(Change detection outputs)

================================

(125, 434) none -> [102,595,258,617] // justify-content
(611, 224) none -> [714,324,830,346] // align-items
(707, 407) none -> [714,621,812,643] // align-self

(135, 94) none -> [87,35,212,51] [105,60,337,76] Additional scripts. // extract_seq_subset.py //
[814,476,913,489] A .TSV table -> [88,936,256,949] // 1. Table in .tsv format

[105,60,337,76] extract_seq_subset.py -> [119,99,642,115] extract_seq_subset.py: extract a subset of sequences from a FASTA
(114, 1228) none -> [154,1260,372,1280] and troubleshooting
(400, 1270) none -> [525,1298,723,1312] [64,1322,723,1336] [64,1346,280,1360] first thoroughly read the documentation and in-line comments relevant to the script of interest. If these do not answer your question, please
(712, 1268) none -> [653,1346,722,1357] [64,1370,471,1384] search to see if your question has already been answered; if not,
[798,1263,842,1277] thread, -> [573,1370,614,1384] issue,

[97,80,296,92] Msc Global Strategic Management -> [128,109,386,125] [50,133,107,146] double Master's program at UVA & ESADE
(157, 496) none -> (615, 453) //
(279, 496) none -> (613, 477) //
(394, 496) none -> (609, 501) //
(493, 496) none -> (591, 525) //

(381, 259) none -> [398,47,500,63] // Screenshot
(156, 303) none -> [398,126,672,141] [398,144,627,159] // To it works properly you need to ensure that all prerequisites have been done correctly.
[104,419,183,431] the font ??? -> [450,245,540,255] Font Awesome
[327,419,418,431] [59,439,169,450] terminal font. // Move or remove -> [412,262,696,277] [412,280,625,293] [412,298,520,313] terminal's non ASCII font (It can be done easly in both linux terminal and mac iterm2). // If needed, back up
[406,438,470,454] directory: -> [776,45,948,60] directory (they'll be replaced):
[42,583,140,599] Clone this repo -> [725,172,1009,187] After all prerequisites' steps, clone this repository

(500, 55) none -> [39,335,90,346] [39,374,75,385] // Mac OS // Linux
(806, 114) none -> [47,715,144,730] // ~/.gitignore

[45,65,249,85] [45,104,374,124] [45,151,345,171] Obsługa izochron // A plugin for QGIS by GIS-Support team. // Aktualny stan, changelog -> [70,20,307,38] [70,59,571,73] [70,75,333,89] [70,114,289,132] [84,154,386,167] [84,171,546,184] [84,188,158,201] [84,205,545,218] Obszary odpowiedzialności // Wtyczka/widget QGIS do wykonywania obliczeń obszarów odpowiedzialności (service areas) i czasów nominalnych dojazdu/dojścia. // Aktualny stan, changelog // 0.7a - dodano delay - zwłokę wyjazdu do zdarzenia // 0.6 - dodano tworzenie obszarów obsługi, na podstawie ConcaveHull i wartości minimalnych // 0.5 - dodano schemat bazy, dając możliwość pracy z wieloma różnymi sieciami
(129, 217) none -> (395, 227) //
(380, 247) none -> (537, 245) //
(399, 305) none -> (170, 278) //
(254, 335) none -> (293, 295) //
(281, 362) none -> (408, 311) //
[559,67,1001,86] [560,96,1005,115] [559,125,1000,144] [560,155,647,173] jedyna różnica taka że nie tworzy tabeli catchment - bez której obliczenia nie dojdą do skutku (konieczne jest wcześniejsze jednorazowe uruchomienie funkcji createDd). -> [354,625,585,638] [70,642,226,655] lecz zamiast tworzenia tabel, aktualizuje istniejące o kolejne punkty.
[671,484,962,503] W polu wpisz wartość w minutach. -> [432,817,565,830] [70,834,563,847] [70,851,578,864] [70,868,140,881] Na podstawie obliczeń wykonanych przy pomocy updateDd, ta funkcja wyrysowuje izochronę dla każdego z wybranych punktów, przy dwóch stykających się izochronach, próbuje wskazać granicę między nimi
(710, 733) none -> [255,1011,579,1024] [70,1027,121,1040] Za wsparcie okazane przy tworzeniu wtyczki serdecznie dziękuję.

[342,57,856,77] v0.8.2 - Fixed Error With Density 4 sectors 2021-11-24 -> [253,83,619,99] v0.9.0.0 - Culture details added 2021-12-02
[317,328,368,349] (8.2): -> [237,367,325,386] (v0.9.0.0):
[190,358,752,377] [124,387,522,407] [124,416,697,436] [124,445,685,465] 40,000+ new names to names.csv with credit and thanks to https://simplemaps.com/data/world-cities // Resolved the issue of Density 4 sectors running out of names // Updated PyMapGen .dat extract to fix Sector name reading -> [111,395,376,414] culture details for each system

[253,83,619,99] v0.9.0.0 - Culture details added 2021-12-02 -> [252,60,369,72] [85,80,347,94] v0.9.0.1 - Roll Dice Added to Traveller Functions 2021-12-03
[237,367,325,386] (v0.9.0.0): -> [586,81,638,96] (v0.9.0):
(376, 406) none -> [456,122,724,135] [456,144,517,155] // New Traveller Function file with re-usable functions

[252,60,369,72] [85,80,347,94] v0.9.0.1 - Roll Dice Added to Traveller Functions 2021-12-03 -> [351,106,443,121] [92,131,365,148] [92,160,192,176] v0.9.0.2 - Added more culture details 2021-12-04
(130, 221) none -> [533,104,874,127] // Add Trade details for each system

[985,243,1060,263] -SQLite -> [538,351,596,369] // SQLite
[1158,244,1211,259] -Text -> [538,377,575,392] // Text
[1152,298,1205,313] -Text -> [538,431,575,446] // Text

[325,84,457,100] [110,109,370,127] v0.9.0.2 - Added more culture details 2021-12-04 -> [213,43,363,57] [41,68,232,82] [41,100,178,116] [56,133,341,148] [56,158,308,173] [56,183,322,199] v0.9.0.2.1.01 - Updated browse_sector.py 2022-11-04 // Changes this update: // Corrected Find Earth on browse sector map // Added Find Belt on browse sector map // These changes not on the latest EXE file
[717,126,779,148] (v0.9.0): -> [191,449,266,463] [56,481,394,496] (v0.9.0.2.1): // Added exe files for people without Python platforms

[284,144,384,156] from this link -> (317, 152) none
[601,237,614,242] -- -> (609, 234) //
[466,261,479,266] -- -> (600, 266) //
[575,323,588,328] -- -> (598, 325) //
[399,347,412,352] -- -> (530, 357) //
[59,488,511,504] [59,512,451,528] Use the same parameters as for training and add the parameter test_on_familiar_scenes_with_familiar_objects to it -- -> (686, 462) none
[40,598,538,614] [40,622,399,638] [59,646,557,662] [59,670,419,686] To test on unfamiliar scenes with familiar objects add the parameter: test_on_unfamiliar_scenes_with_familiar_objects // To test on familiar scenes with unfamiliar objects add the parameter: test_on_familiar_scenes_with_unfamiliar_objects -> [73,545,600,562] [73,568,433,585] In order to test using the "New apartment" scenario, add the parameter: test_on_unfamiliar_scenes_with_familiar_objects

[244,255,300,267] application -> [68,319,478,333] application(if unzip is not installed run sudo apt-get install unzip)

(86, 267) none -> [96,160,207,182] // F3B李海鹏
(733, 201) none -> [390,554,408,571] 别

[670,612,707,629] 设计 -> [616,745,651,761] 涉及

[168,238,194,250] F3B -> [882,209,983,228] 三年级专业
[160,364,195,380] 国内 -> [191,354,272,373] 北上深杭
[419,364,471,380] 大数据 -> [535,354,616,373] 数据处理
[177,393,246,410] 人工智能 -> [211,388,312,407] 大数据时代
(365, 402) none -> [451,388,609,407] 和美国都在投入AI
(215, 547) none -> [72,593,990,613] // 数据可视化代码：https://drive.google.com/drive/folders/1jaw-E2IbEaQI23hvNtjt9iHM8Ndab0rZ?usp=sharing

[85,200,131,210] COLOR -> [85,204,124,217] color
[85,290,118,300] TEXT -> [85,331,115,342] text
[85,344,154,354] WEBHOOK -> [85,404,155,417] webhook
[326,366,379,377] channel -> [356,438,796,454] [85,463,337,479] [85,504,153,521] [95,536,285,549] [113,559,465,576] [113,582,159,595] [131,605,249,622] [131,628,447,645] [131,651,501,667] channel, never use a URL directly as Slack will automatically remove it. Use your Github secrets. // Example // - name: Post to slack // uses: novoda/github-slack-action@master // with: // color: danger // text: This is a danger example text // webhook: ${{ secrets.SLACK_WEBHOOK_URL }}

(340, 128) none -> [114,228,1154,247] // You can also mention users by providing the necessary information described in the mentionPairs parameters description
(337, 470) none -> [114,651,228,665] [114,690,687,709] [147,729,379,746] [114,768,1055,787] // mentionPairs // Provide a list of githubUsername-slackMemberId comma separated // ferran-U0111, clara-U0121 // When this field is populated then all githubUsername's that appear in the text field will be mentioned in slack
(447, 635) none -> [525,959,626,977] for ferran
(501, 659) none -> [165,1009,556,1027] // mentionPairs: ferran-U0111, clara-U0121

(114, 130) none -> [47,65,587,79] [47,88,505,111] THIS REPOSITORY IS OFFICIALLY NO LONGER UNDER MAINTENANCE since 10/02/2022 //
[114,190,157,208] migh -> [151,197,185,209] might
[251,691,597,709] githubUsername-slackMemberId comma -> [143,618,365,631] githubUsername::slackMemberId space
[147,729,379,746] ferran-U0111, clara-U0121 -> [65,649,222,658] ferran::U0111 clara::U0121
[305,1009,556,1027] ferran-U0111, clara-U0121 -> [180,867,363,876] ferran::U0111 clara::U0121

================================

◆ **Work item**: Please copy out each line of the data in which the word "przy" occurs.

◆ **Solution to the problem**:
[671,484,962,503] W polu wpisz wartość w minutach. -> [432,817,565,830] [70,834,563,847] [70,851,578,864] [70,868,140,881] Na podstawie obliczeń wykonanych przy pomocy updateDd, ta funkcja wyrysowuje izochronę dla każdego z wybranych punktów, przy dwóch stykających się izochronach, próbuje wskazać granicę między nimi
(710, 733) none -> [255,1011,579,1024] [70,1027,121,1040] Za wsparcie okazane przy tworzeniu wtyczki serdecznie dziękuję.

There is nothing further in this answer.